[Dataset records]
'''

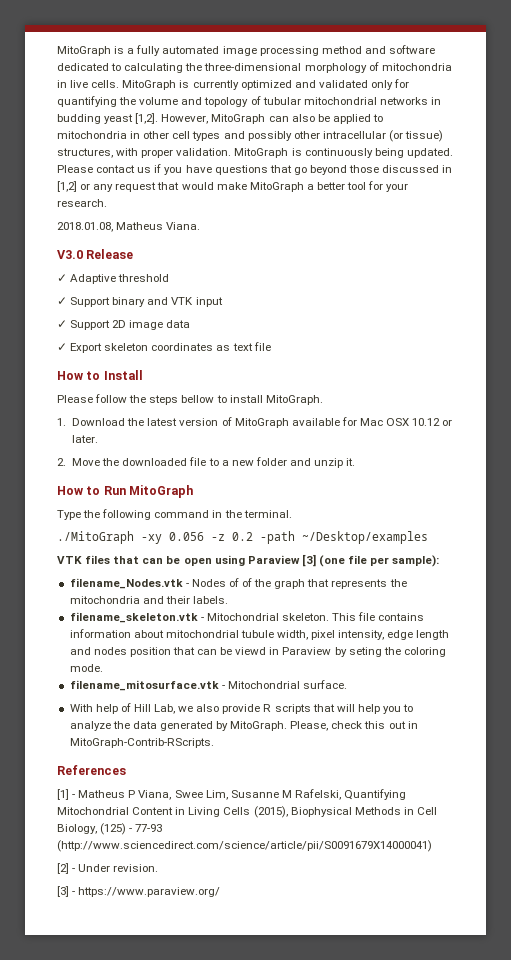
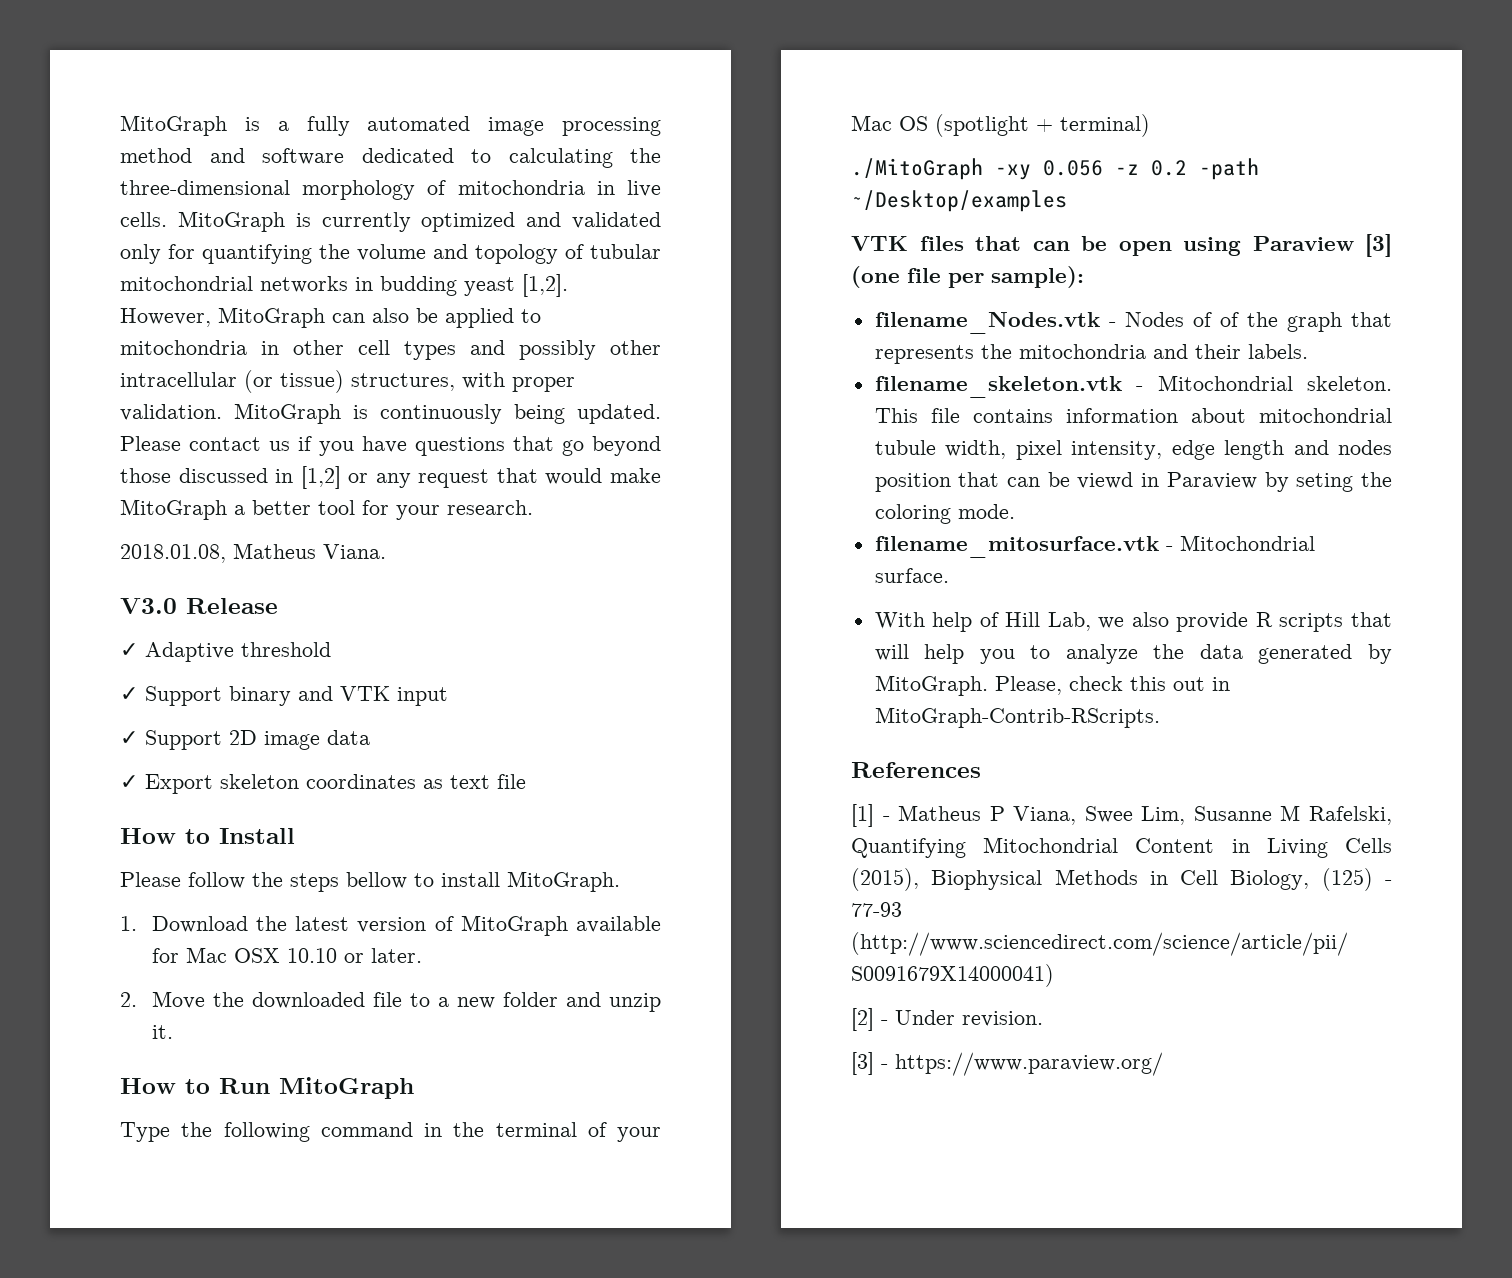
[412,418,441,426] 10.12 -> [286,948,337,963] 10.10
[243,510,292,518] terminal. -> [495,1122,661,1142] [851,114,1150,137] terminal of your Mac OS (spotlight + terminal)

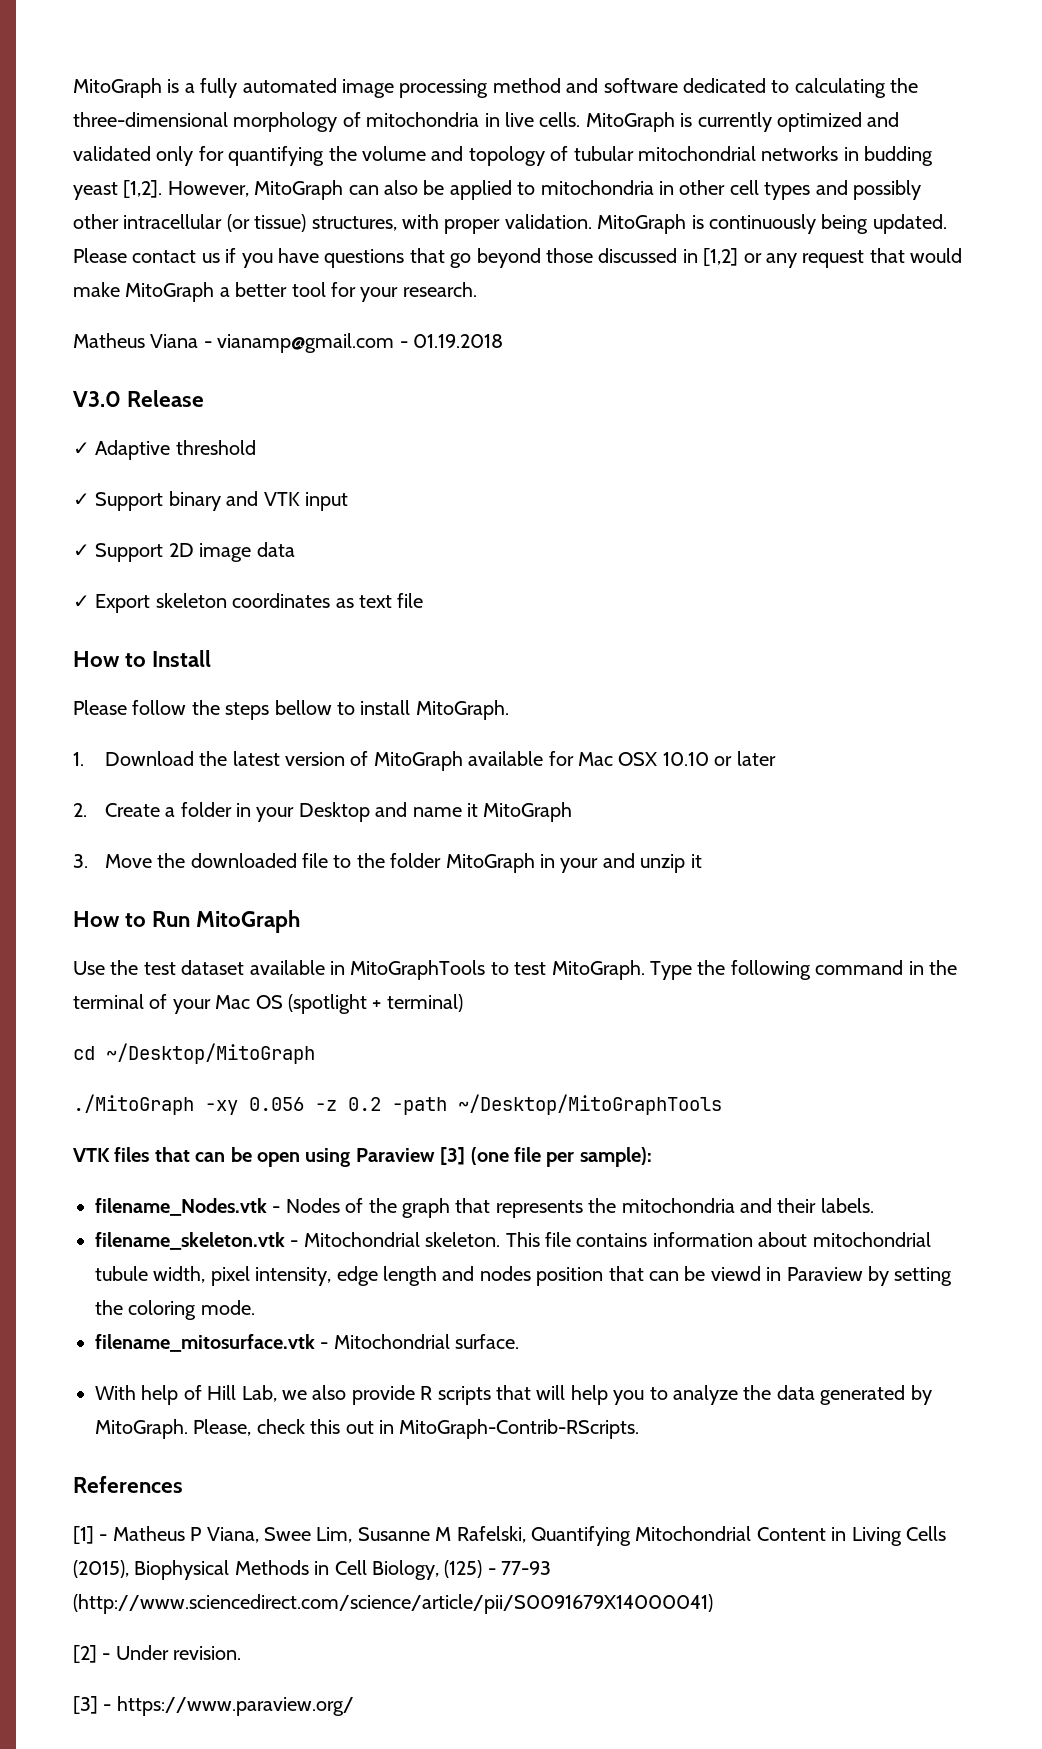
[120,543,386,563] 2018.01.08, Matheus Viana. -> [73,333,503,353] Matheus Viana - vianamp@gmail.com - 01.19.2018
[370,948,422,963] [120,992,137,1007] later. // 2. -> [736,751,776,766] [73,802,573,822] [73,854,88,868] later // 2. Create a folder in your Desktop and name it MitoGraph // 3.
[437,992,558,1009] a new folder -> [356,853,599,873] the folder MitoGraph in your
[151,1025,173,1039] it. -> [690,854,702,868] it
(414, 1088) none -> [73,960,645,980] Use the test dataset available in MitoGraphTools to test MitoGraph.
(1150, 125) none -> [73,1043,315,1064] // cd ~/Desktop/MitoGraph
[851,190,1067,212] ~/Desktop/examples -> [458,1094,722,1115] ~/Desktop/MitoGraphTools
[1219,312,1239,327] of -> (364, 1205) none
[1296,473,1354,492] seting -> [894,1267,953,1286] setting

'''

> **Directions for this task**
Exactly as written, return each line above and leave the pictures behind.

> **Task result**
[412,418,441,426] 10.12 -> [286,948,337,963] 10.10
[243,510,292,518] terminal. -> [495,1122,661,1142] [851,114,1150,137] terminal of your Mac OS (spotlight + terminal)

[120,543,386,563] 2018.01.08, Matheus Viana. -> [73,333,503,353] Matheus Viana - vianamp@gmail.com - 01.19.2018
[370,948,422,963] [120,992,137,1007] later. // 2. -> [736,751,776,766] [73,802,573,822] [73,854,88,868] later // 2. Create a folder in your Desktop and name it MitoGraph // 3.
[437,992,558,1009] a new folder -> [356,853,599,873] the folder MitoGraph in your
[151,1025,173,1039] it. -> [690,854,702,868] it
(414, 1088) none -> [73,960,645,980] Use the test dataset available in MitoGraphTools to test MitoGraph.
(1150, 125) none -> [73,1043,315,1064] // cd ~/Desktop/MitoGraph
[851,190,1067,212] ~/Desktop/examples -> [458,1094,722,1115] ~/Desktop/MitoGraphTools
[1219,312,1239,327] of -> (364, 1205) none
[1296,473,1354,492] seting -> [894,1267,953,1286] setting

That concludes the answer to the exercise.